*** Opening Data section ***

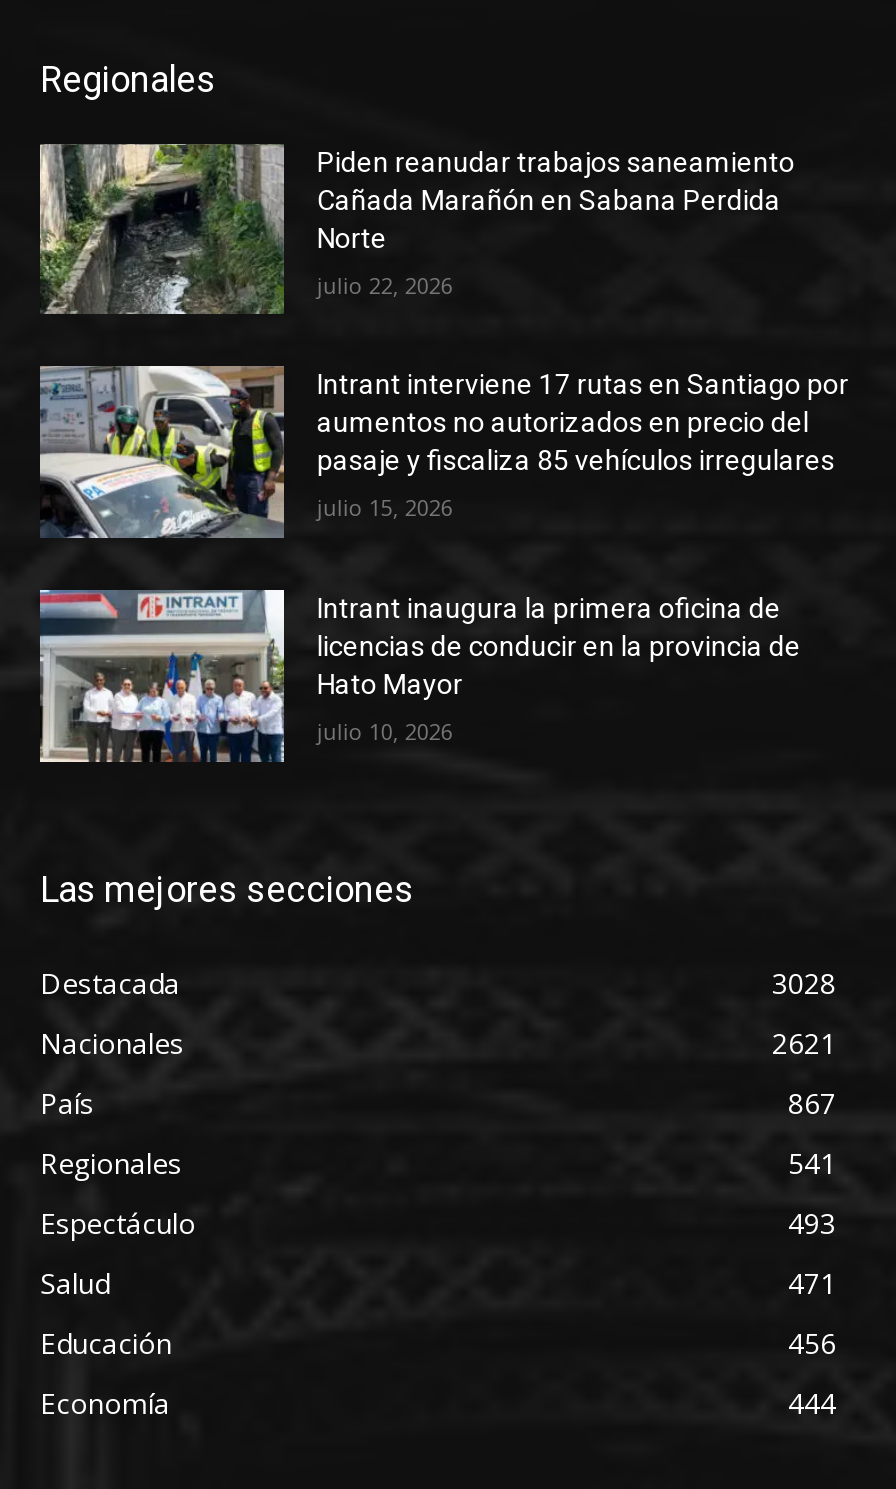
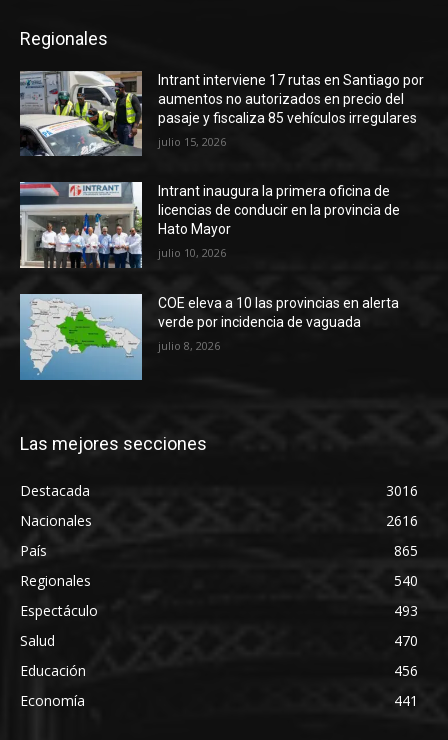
- [image]
- Piden reanudar trabajos saneamiento
- Cañada Marañón en Sabana Perdida
- Norte
- julio 22, 2026

moved up: [image] | Intrant interviene 17 rutas en Santiago por | aumentos no autorizados en precio del | ... | Hato Mayor | julio 10, 2026

+ [image]
+ COE eleva a 10 las provincias en alerta
+ verde por incidencia de vaguada
+ julio 8, 2026

- 3028
+ 3016

- 2621
+ 2616

- 867
+ 865

- 541
+ 540

- 471
+ 470

- 444
+ 441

*** Closing Data section ***

**Assigned task**
How many of the lines above include the string "julio"? Give only the number.

**Response to the task**
3